References 1. Hallek M, Cheson BD, Catovsky D, Caligaris-Cappio F, Dighiero G, Döhner H, et al. iwCLL guidelines for diagnosis, indications for treatment, response assessment, and supportive management of CLL. Blood. 2018;131(25):2745-60

2. Hallek M, Shanafelt TD, Eichhorst B. Chronic lymphocytic leukaemia. Lancet. 2018;391(10129):1524-37

3. Condoluci A, Terzi di Bergamo L, Langerbeins P, Hoechstetter MA, Herling CD, De Paoli L, et al. International prognostic score for asymptomatic early-stage chronic lymphocytic leukemia. Blood. 2020;135(21):1859-69.

4. Visentin A, Facco M, Gurrieri C, Pagnin E, Martini V, Imbergamo S, et al. Prognostic and Predictive Effect of IGHV Mutational Status and Load in Chronic Lymphocytic Leukemia: Focus on FCR and BR Treatments. Clin Lymphoma Myeloma Leuk. 2019;19(10):678-85.e4.

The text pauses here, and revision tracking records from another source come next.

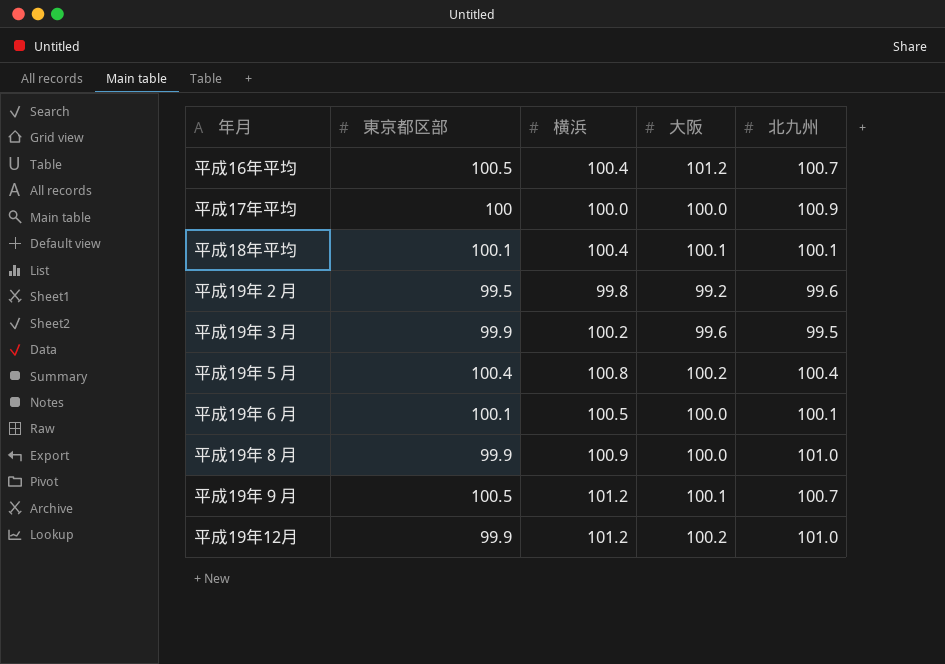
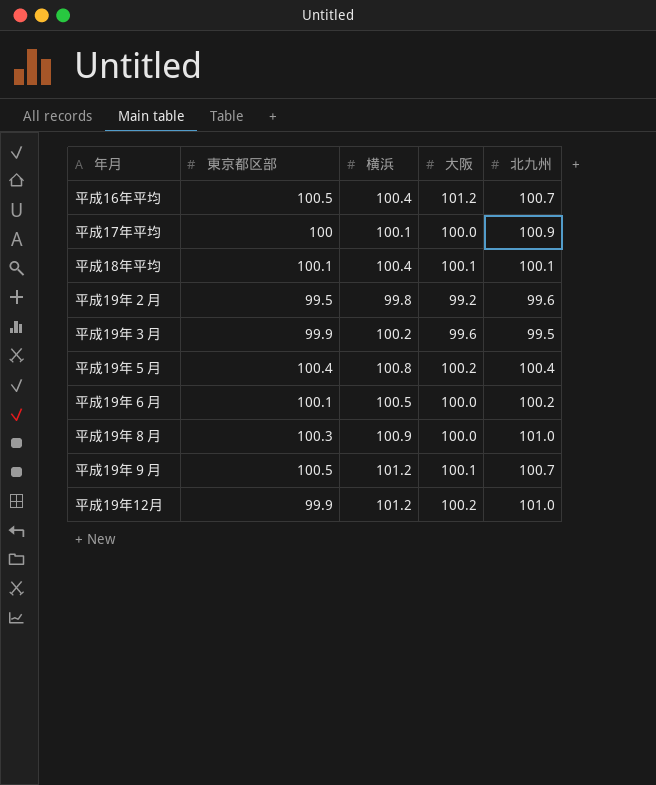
平成17年平均 | 横浜: 100.0 -> 100.1
平成19年６月 | 北九州: 100.1 -> 100.2
平成19年８月 | 東京都区部: 99.9 -> 100.3

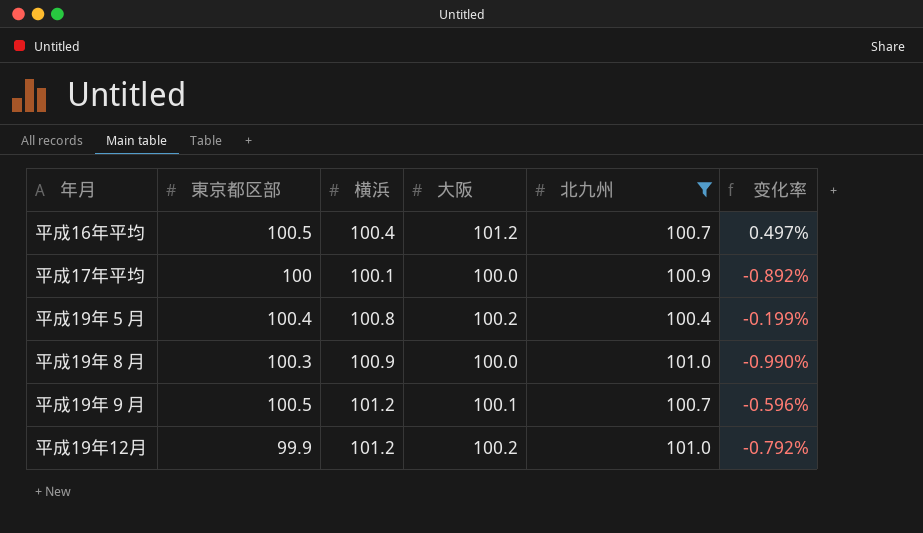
filter: none -> 北九州 >= 100.4
column 变化率 | formula: none -> ([大阪] - [北九州]) / [北九州]

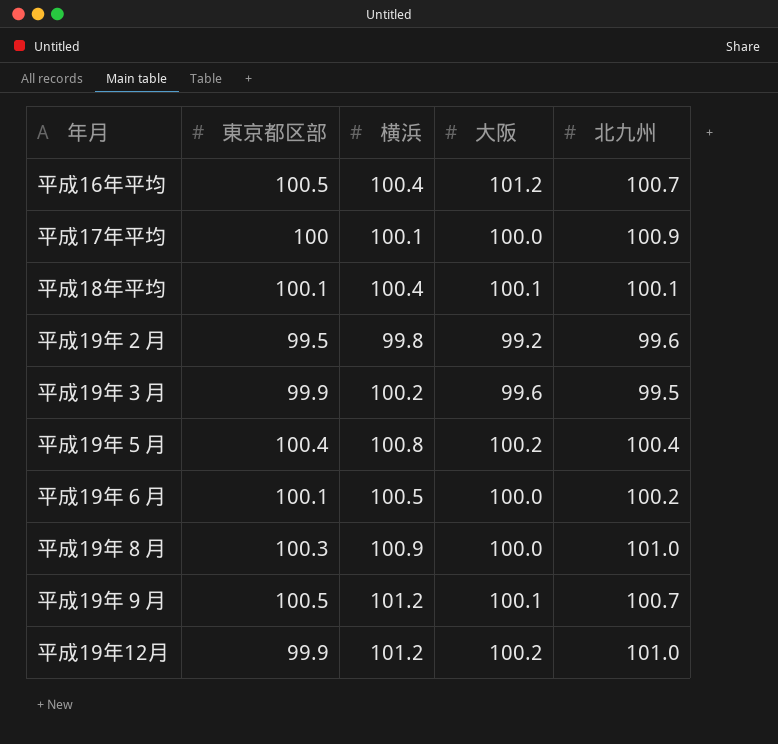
filter: 北九州 >= 100.4 -> none
column 变化率 | formula: ([大阪] - [北九州]) / [北九州] -> none

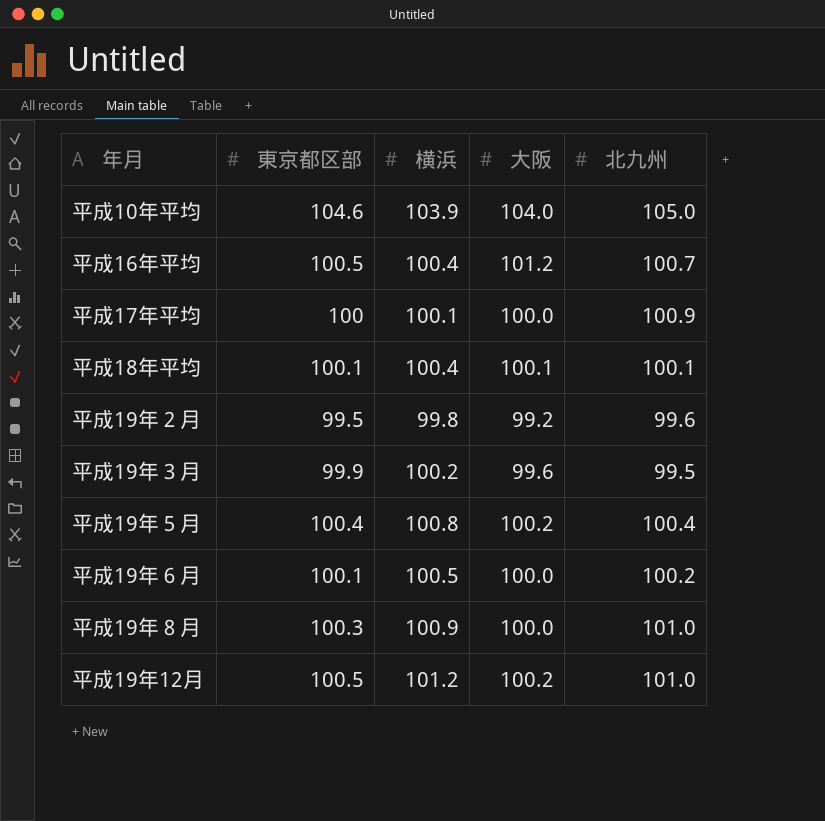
row 平成19年９月: 100.5 | 101.2 | 100.1 | 100.7 -> none
row 平成10年平均: none -> 104.6 | 103.9 | 104.0 | 105.0
平成19年12月 | 東京都区部: 99.9 -> 100.5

5. Tausch E, Schneider C, Robrecht S, Zhang C, Dolnik A, Bloehdorn J, et al. Prognostic and predictive impact of genetic markers in patients with CLL treated with obinutuzumab and venetoclax. Blood. 2020;135(26):2402-12.

6. Brochet X, Lefranc MP, Giudicelli V. IMGT/V-QUEST: the highly customized and integrated system for IG and TR standardized V-J and V-D-J sequence analysis. Nucleic Acids Res. 2008;36(Web Server issue):W503-8.

No relevant conflicts of interest to declare.